4/18, Miscellaneous note

1638 ‘Lord Roberts within 1, 2 or 3 or 4 yeares last past put in a libel against Samuel in his court, wherein he alledged that Samuell was no gentleman, but a plebeian or to that effect and undertooke to prove it and fayled in the proofe of, the cause being sentenced long 13

since, vizt appearing by the acts and process in the court that Samuell was and is a gentleman borne, and of an ancient family bearing arms that he is son and heir to [space left blank] Samuell of Llanlivery, Com Cornwall esq.’

Summary of proceedings

Dr Duck acted as counsel for Robartes and Dr Eden for Samuel. In April 1636 Samuel was warned to appear when next stipulated and bound for the sum of £100. Dr Duck gave the libel on 7 May and Samuel was to respond on 9 May. In June a commission headed by John Carter and Leonard Treis, esq, was instructed to take examinations of Lord Robartes’s witnesses from 5 to 7 September 1636. On 28 January 1636/7, Dr Duck had to prove the libel and on 11 February Dr Eden gave material for the defence. On 16 February Dr Duck was to publish the depositions of Lord Robartes’s witnesses. On 24 February Dr Ryves related material for the defence and the commissioners for taking the depositions of Samuel’s witnesses were instructed to meet from 23 to 25 March 1637 at Thomas Bennett’s in Lostwithiel, co. Cornwall. Setence was given against Samuel in Trinity term 1637, but Dr Duck was seeking a hearing on this in November 1637. On 20 November 1638 Dr Eden sought a mitigation of the fine and on 5 December the verdict was heard on Dr Eden’s petition that Lord Robartes was incorrect in denying Samuel’s gentility.

Notes

John Robartes, 2nd Baron Robartes of Truro was the son of Richard Robartes, 1st Baron Robartes of Truro and Frances, daughter of John Hender of Boscastle, co.
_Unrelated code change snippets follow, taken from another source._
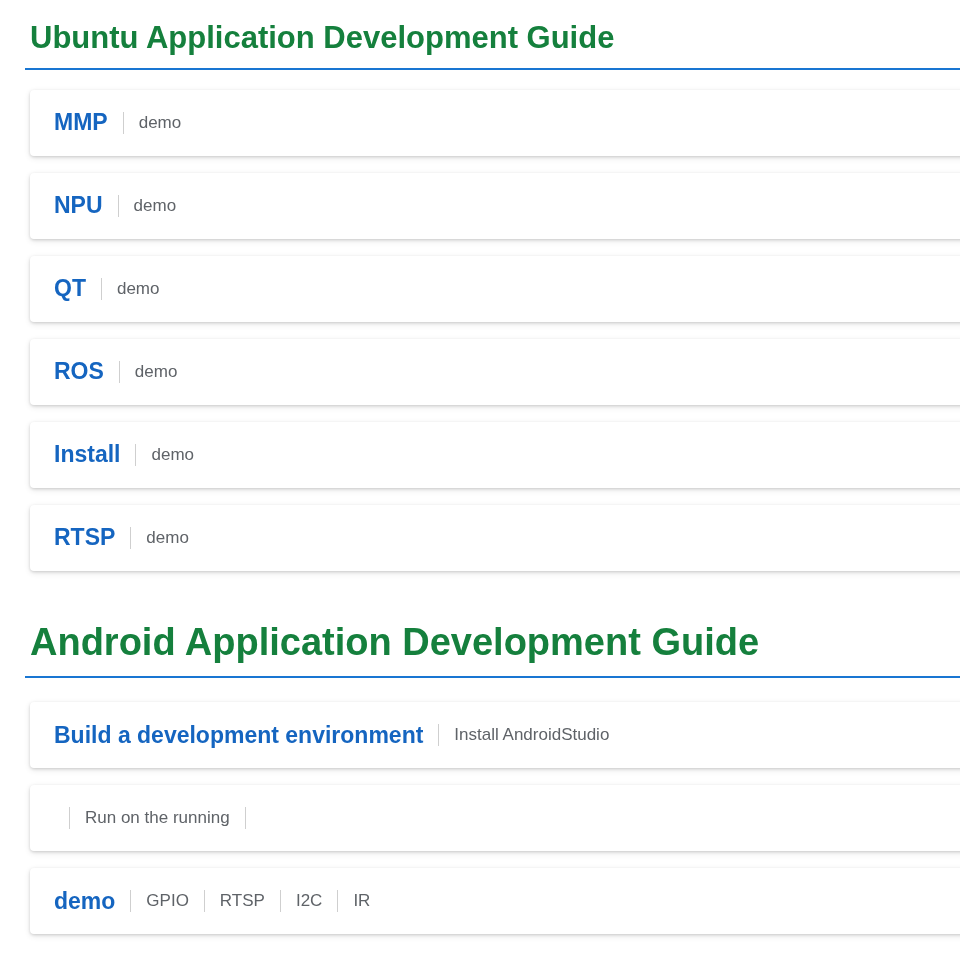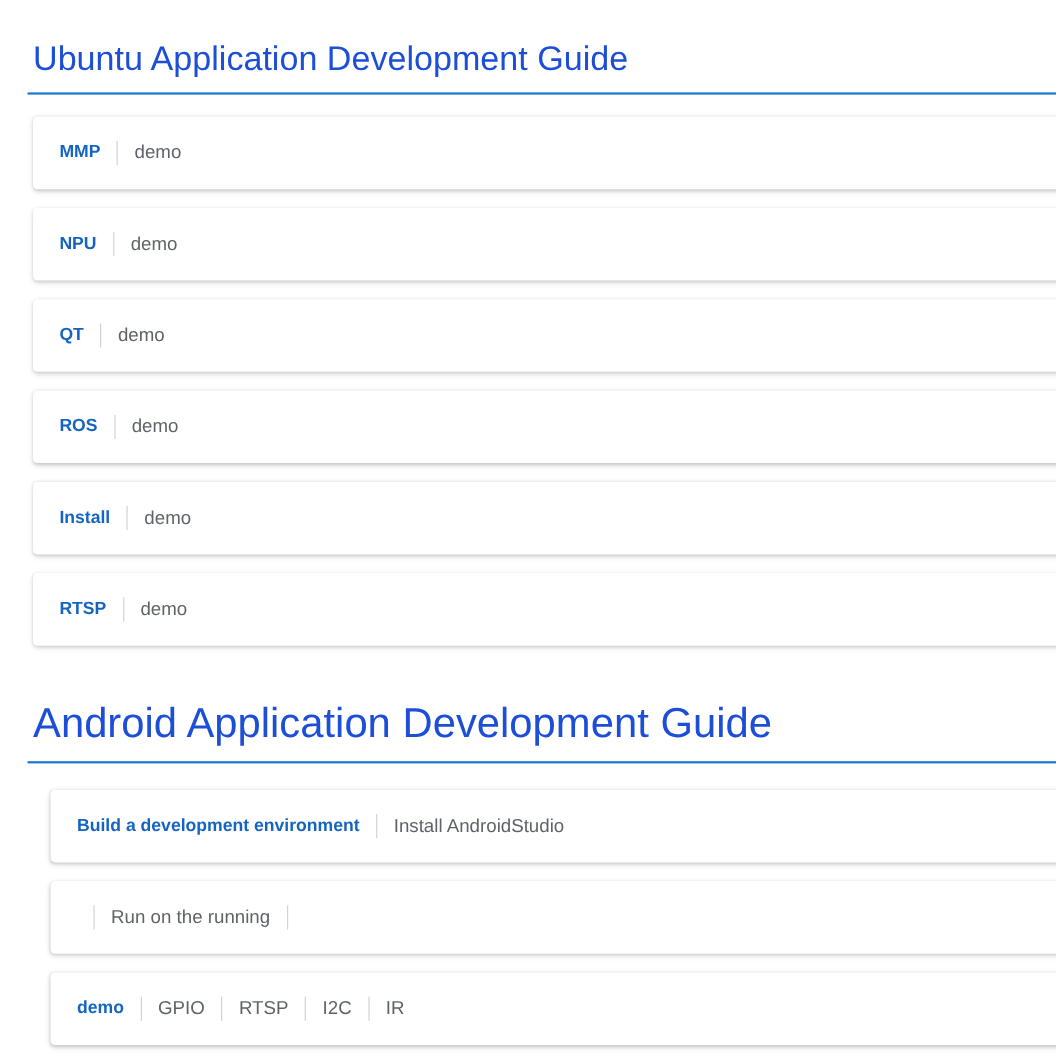"Ubuntu Application Development Guide" .section-title { color: #1d4ed8 -> #15803d; font-weight: 400 -> 700; margin: 16px 0 12px 30px -> 0 0 12px 30px }
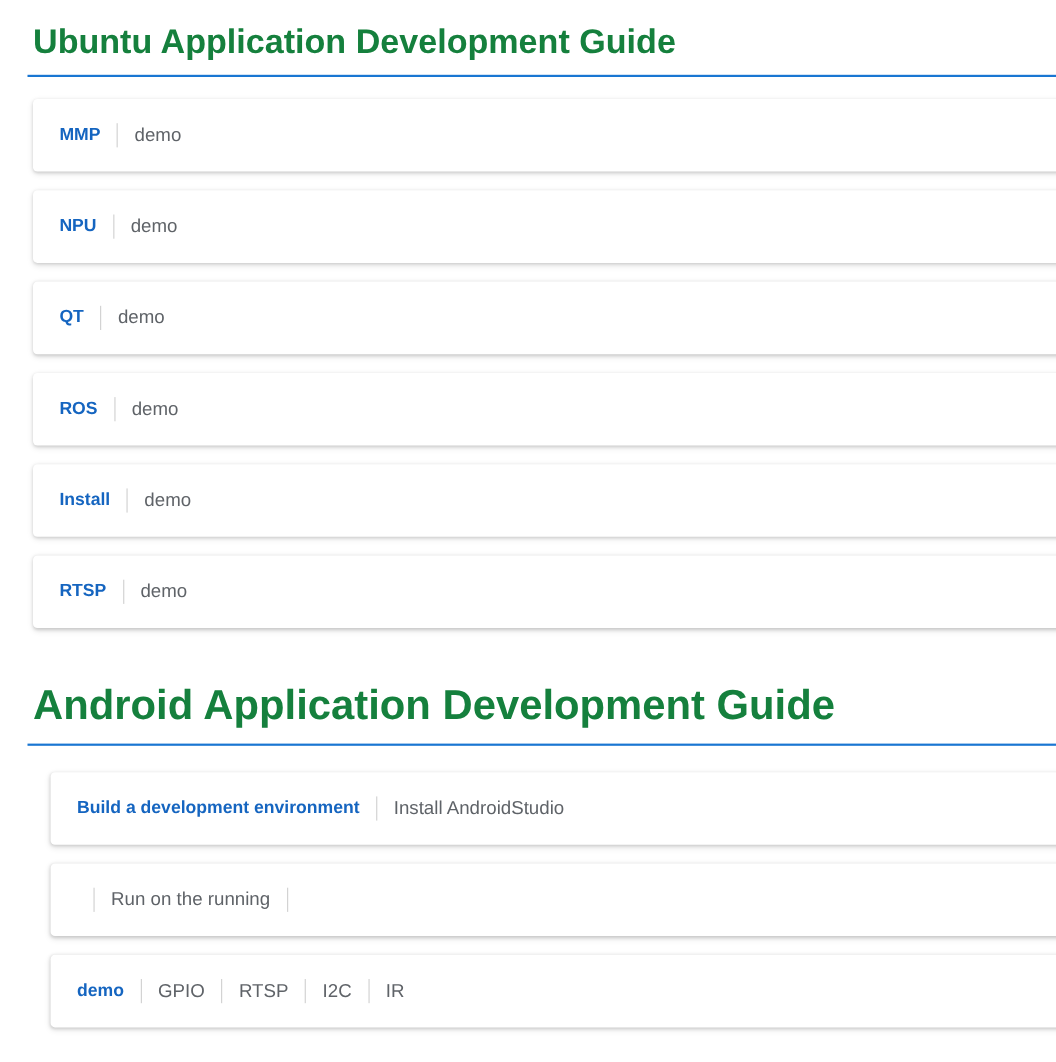"MMP" .card-label { font-size: 16px -> 23px }
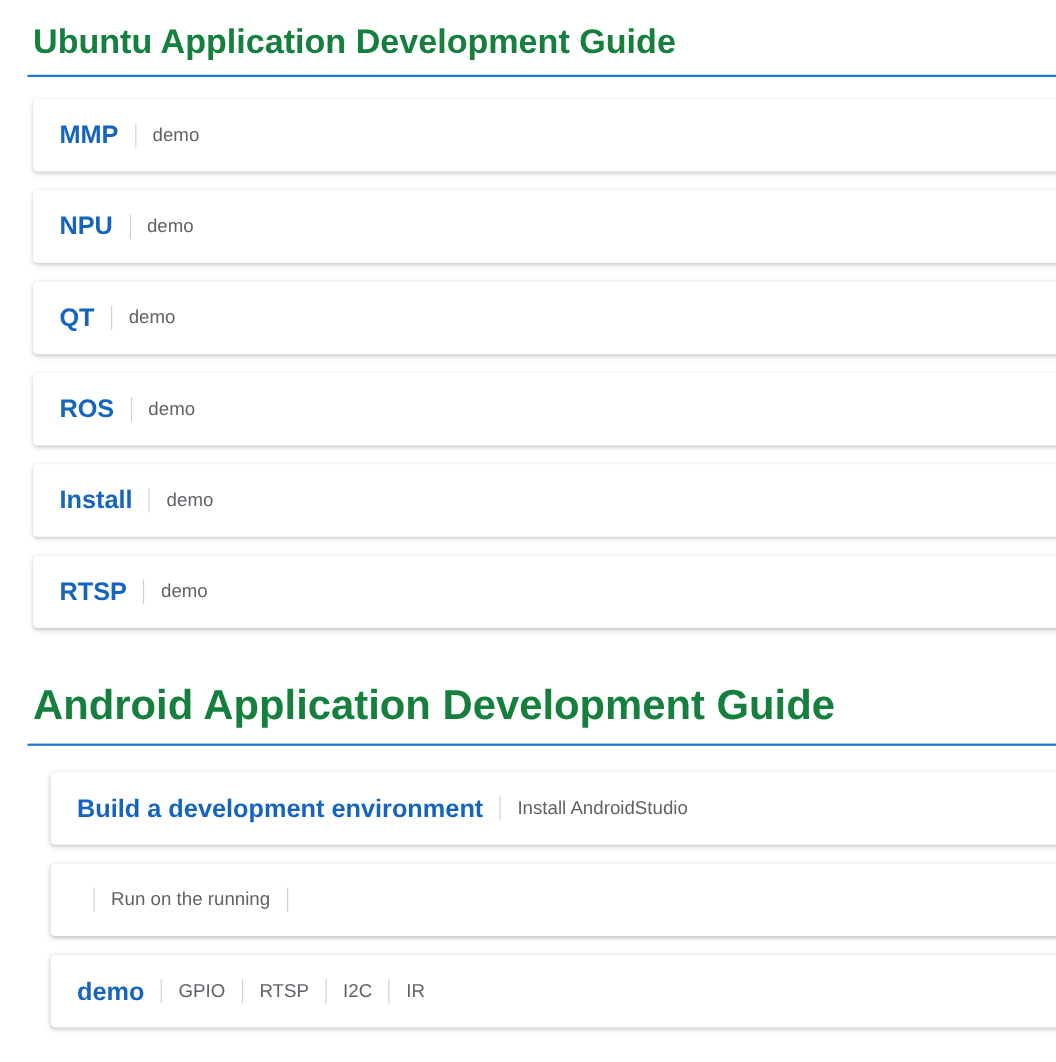"Build a development environment" .section-android .cards { padding-left: 16px -> none }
Cornwall. He became a close associate of the earl of Essex and a parliamentarian commander in the civil war until obliged to resign by the Self-Denying Ordinance in April 1645. Active in the Convention Parliament of 1660, in 1663 he was appointed commissioner for executing the office of Earl Marshal, and temporarily served as Speaker of the House of Lords. In 1679 he was created Viscount Bodmin and Earl of Radnor. John, Lord Robartes was mentioned as married to Lucy, daughter of the earl of Warwick in the 1620 Visitation of Cornwall. John Samuell the younger of Lanlivery was probably the John Samuell mentioned as the second son of John Samuel of Restormel, co. Cornwall, and aged 7 in 1620.

A. Duffin, ‘John Robartes, 1st earl of Radnor’, Oxford DNB (Oxford, 2004); G. E. Cokayne, Complete Peerage (London, 1949), vol. 11, p. 36; J. L. Vivian and H. H. Drake (eds.), The Visitation of Cornwall in the year 1620 (Publications of the Harleian Society, 9, 1874), pp. 186, 196.